◆ The task ◆
Please output the entries that follow exactly, without a single image.

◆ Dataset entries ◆
::::
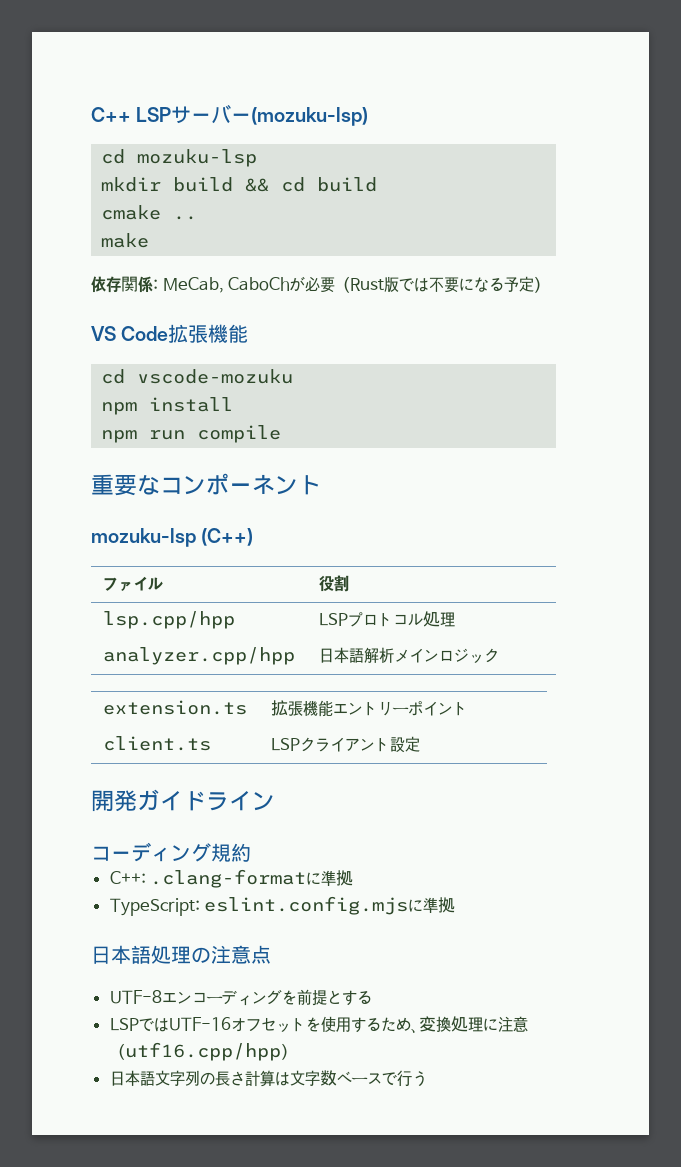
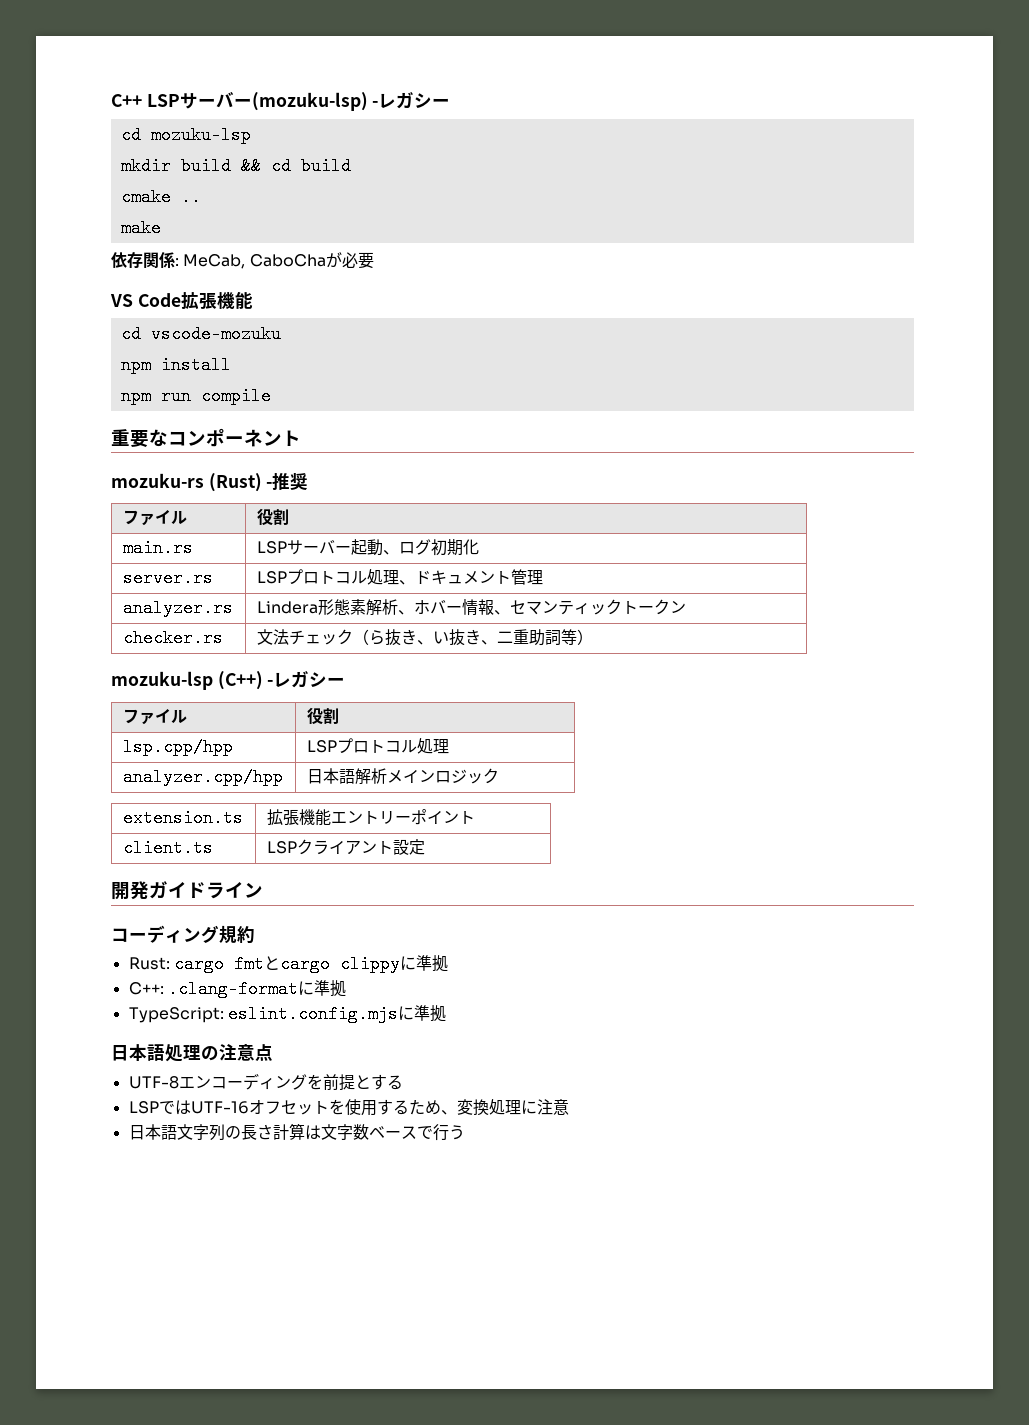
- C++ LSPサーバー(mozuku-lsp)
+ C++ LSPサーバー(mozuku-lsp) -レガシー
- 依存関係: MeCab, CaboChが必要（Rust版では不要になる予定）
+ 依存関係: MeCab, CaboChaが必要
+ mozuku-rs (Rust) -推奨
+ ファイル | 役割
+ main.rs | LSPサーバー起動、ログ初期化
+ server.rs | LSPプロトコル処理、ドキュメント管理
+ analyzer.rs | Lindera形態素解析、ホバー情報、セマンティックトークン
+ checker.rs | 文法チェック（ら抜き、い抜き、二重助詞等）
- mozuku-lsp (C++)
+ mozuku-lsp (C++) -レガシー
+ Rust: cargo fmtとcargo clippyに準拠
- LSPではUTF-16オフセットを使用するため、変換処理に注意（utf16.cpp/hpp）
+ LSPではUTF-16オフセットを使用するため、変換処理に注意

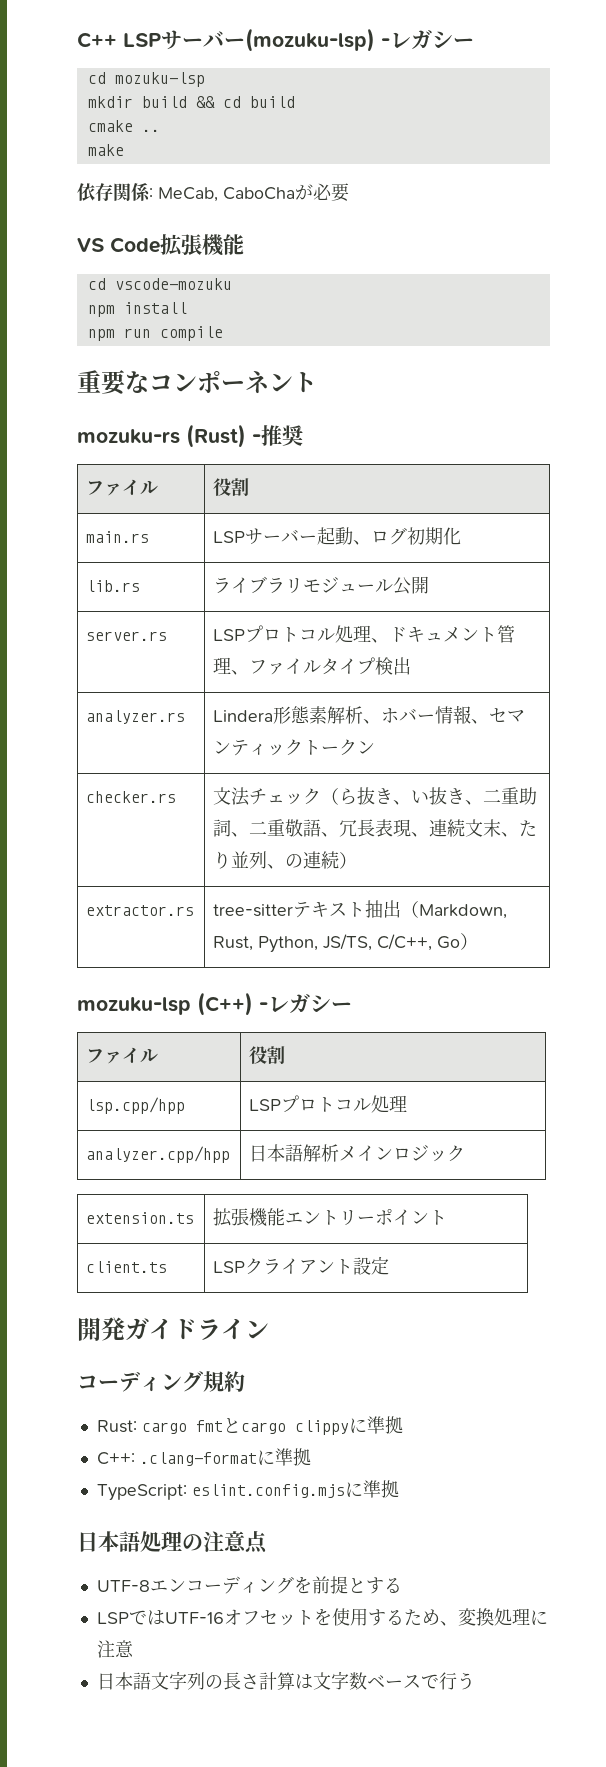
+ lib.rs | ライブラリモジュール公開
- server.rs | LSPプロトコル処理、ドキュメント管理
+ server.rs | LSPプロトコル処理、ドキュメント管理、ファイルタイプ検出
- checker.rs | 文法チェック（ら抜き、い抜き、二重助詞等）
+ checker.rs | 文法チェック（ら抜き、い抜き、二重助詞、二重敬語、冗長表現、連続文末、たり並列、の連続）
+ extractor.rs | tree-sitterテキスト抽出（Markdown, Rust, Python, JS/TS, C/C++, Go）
::::
◆ Result for this task ◆
- C++ LSPサーバー(mozuku-lsp)
+ C++ LSPサーバー(mozuku-lsp) -レガシー
- 依存関係: MeCab, CaboChが必要（Rust版では不要になる予定）
+ 依存関係: MeCab, CaboChaが必要
+ mozuku-rs (Rust) -推奨
+ ファイル | 役割
+ main.rs | LSPサーバー起動、ログ初期化
+ server.rs | LSPプロトコル処理、ドキュメント管理
+ analyzer.rs | Lindera形態素解析、ホバー情報、セマンティックトークン
+ checker.rs | 文法チェック（ら抜き、い抜き、二重助詞等）
- mozuku-lsp (C++)
+ mozuku-lsp (C++) -レガシー
+ Rust: cargo fmtとcargo clippyに準拠
- LSPではUTF-16オフセットを使用するため、変換処理に注意（utf16.cpp/hpp）
+ LSPではUTF-16オフセットを使用するため、変換処理に注意

+ lib.rs | ライブラリモジュール公開
- server.rs | LSPプロトコル処理、ドキュメント管理
+ server.rs | LSPプロトコル処理、ドキュメント管理、ファイルタイプ検出
- checker.rs | 文法チェック（ら抜き、い抜き、二重助詞等）
+ checker.rs | 文法チェック（ら抜き、い抜き、二重助詞、二重敬語、冗長表現、連続文末、たり並列、の連続）
+ extractor.rs | tree-sitterテキスト抽出（Markdown, Rust, Python, JS/TS, C/C++, Go）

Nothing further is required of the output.